Harry voulait s'en persuader et c'était cette pensée qui résonnait en lui lorsqu'il ouvrit la porte. Il découvrit la silhouette de Draco, debout devant la fenêtre, le regard rivé sur l'extérieur. Harry pouvait presque imaginer l'expression refrognée de sa figure.
— Sors de cette chambre.
— Non, Draco.
— Je ne veux pas te voir.
Harry grimaça, mais plutôt qu'obéir, il avança de plusieurs pas. Draco se tenait là, à quelques mètres, et le juif luttait contre une envie déchirante de l'enlacer. Depuis combien de mois était-il orphelin de sa chaleur, de son contact ? Harry approcha sa main et, très lentement, il la posa sur l'épaule de Draco. Il n'eut pas le temps de lui intimer de se retourner, la chair de l'Allemand se déroba sous ses doigts et il se retourna, étonnamment vif. Il était méconnaissable, défiguré par la colère, par la peur. Son visage n'était plus capable de faire rempart et d'enfuir les émotions, de les faire taire, il s'offrait dans toute sa souffrance.
— Ne me touche pas !
Harry ne s'était pas attendu à une telle réaction. Il recula d'un pas, puis d'un deuxième. Draco tenait son bras, ou ce qu'il en restait, un moignon tel que son amant pouvait l'imaginer sous la manche vide de son manteau. Un animal blessé. Un animal traqué. Comment apprivoiser un animal qui était comme revenu à l'état sauvage, plus craintif, plus agressif que jamais ?
— Désolé.
— Sors d'ici, Harry.
— Non.
— Laisse-moi seul, je ne veux pas te voir !

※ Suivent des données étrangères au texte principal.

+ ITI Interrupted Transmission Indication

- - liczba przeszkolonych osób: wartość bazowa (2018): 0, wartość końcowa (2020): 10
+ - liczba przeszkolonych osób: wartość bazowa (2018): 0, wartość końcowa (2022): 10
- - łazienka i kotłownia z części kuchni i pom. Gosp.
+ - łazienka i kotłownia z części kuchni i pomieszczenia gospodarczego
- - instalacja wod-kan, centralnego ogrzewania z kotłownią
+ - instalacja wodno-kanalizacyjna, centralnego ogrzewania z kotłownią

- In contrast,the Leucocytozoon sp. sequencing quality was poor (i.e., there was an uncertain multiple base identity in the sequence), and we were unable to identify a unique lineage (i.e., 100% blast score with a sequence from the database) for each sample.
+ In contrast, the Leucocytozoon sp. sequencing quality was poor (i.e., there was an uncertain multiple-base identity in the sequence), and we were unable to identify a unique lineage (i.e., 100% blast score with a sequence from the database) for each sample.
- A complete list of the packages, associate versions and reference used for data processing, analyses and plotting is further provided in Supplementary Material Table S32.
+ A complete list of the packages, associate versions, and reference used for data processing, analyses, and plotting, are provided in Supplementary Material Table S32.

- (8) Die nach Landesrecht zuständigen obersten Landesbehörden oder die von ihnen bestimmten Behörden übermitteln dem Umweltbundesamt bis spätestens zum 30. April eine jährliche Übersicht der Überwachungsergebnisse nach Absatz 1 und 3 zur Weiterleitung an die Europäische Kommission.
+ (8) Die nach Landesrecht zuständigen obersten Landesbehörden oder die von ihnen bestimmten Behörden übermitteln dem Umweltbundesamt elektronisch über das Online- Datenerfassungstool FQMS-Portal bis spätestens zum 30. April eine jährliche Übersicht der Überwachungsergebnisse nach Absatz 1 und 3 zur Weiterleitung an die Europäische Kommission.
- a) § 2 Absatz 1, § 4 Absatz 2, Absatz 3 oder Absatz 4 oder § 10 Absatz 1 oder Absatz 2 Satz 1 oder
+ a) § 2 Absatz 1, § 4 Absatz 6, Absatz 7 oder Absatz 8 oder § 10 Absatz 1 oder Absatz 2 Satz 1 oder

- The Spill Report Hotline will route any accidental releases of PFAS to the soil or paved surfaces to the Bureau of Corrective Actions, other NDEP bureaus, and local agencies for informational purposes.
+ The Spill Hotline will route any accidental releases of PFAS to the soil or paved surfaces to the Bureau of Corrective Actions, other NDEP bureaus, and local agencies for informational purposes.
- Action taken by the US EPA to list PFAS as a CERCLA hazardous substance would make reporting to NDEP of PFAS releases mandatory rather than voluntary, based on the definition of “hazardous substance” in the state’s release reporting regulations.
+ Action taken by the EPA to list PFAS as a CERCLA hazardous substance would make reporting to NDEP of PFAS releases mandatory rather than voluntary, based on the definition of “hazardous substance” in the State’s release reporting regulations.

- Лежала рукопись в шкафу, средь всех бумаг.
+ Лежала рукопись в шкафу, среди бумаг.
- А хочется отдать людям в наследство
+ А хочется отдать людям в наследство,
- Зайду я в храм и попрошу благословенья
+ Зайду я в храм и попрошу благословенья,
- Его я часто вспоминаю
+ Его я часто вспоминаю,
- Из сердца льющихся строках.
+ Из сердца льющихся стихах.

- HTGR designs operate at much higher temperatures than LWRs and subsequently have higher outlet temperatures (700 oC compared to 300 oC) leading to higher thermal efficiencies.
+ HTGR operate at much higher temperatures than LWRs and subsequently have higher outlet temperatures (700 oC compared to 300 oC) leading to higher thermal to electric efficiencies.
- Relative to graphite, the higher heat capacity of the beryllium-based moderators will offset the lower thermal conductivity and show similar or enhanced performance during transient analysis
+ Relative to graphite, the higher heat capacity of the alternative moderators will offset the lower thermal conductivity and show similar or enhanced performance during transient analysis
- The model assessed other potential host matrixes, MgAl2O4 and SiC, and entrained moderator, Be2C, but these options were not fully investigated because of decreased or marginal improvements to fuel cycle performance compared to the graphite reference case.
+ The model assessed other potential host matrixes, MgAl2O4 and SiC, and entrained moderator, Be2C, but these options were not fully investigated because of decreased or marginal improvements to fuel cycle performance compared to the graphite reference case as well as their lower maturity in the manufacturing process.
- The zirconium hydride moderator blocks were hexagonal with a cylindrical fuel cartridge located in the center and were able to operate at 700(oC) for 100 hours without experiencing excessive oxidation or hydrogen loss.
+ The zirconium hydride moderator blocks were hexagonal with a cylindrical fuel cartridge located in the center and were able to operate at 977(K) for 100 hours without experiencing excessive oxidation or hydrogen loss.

Il ne souhaitait voir personne et même le visage de sa mère lui était insupportable. Toute cette pitié, cette compassion alors qu'il se sentait déjà anéanti. Il n'était plus capable de soutenir son regard dans le miroir et lire le chagrin sur les traits de Narcissa, c'était presque pire encore. Il ne parviendrait pas à accepter qu'Harry le considère de la même manière. Il était devenu moins qu'un homme et pour quelqu'un d'aussi assuré que lui, il n'y avait pas plus grand déshonneur, plus grande humiliation.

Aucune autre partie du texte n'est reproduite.